Liberal Democrat Brexit spokesman Tom Brake said that Mrs May's Chequers deal had been "diplomatically, but systematically, torn apart" by Mr Barnier.
"If this is what Barnier is saying in public, just imagine what the government are being told in private," said Mr Brake.
"With serious issues yet to be resolved, not least at the border of Northern Ireland, the prospect of a catastrophic no-deal Brexit is becoming more concrete by the day. It is time the people were given the final say, and an opportunity to exit from Brexit."
Labour MP Alex Sobel, a supporter of the Best for Britain campaign for a second referendum, said: "Barnier today has politely ripped apart the embattled prime minister's plan only hours after she insisted there would be no further compromise on her side.
"I am not surprised that this cobbled together political deal completely fails to address the rules based order which means goods can flow freely throughout European Single Market.
"It is a total embarrassment that our prime minister is leading us off of a hard Brexit cliff edge by virtue signalling to hard line Brexiteers who would love nothing more than negotiations to fail and the UK to crash out of the single market with no deal."
In her first major Brexit speech since the wave of ministerial resignations which followed her Chequers deal, the prime minister dinsisted her white paper proposals were "a significant development of our position... a coherent package".
And she said: "It is now for the EU to respond - not simply to fall back on to previous positions which have already been proven unworkable, but to evolve their position in kind.
"And, on that basis, I look forward to resuming constructive discussions."
Speaking in Belfast, Mrs May also took aim at critics from the increasingly strident Hard Brexit wing of the Conservative Party, accusing them of being ready to "betray" the people of Northern Ireland and the Republic.

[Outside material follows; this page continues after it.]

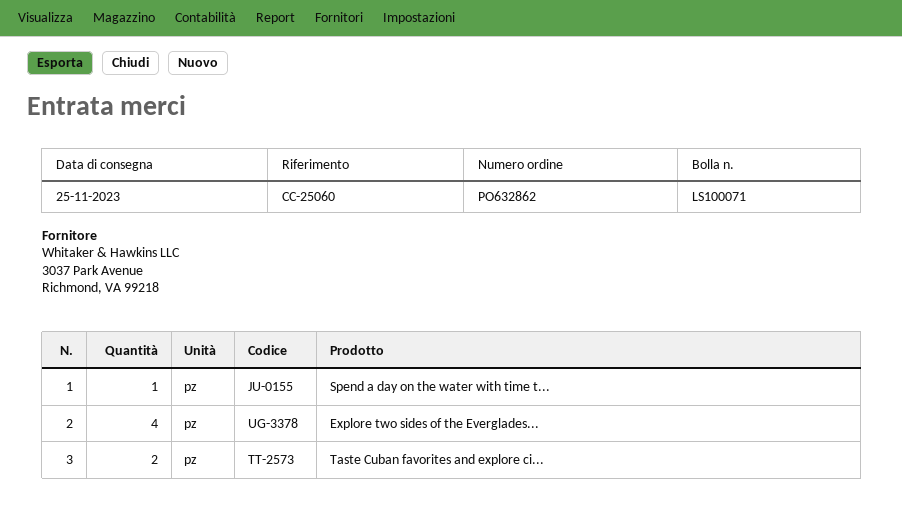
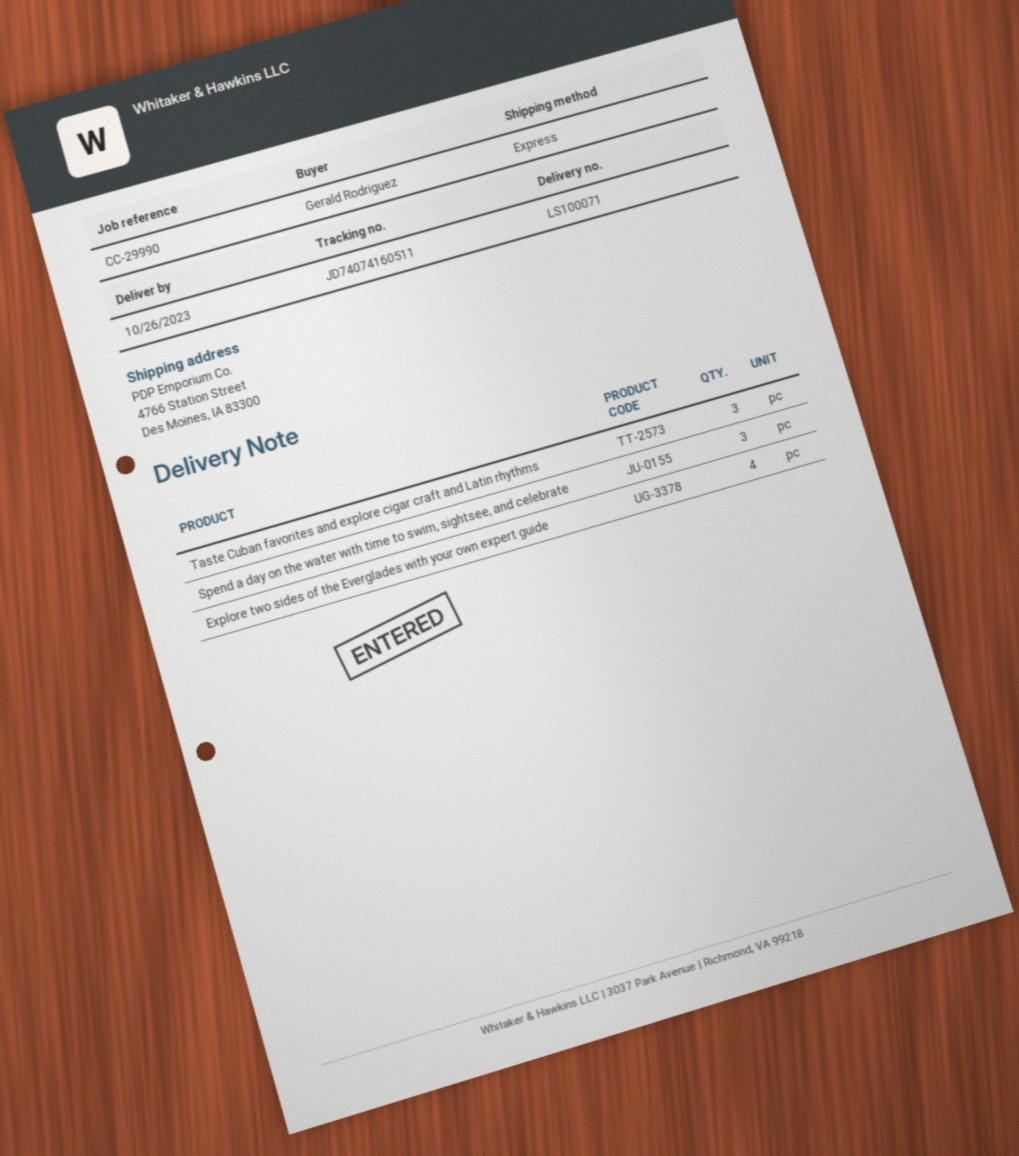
delivery date: 2023-11-25 -> 2023-10-26
reference: CC-25060 -> CC-29990
Spend a day on the water with time t...: 1 -> 3
Taste Cuban favorites and explore ci...: 2 -> 3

She took on the argument of prominent Eurosceptics including Jacob Rees-Mogg, who say the UK should simply declare it will impose no checks on its side of the Irish border and leave it to Brussels to decide whether to require the Republic to erect barriers on the other.
"The protection of the peace process and upholding our binding commitments in the Belfast Agreement are grave responsibilities," she said.
"Not to seek a solution would be to resume our career as an independent sovereign trading nation by betraying commitments to a part of our nation and to our nearest neighbour."
And she took a swipe at former foreign secretary Boris Johnson's claim - repeated in his resignation speech to the Commons on Wednesday - that technological solutions could be used to avoid the need for infrastructure at the border.
"No technology solution to address these issues has been designed yet or implemented anywhere in the world, let alone in such a unique and highly sensitive context as the Northern Ireland border," she said.